Pull every line containing "word" from the listing.

== == ==

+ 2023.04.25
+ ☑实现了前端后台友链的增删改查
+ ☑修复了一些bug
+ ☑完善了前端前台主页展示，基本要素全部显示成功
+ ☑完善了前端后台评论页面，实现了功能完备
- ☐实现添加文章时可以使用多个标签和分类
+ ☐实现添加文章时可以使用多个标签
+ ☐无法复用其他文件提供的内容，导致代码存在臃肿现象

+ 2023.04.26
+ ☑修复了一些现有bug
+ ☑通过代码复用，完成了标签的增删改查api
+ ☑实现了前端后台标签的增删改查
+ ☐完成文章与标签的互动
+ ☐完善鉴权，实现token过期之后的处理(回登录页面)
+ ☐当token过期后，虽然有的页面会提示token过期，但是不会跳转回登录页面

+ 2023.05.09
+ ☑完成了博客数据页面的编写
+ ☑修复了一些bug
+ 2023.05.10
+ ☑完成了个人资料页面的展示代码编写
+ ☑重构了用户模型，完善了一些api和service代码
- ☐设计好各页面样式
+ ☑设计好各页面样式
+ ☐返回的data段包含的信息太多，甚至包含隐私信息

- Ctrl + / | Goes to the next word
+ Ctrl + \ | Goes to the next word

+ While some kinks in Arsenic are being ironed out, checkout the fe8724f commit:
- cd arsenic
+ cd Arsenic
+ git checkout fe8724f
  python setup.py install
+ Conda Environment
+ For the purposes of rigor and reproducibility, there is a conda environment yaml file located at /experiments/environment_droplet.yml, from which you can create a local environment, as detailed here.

== == ==

[Response for this exercise]
- Ctrl + / | Goes to the next word
+ Ctrl + \ | Goes to the next word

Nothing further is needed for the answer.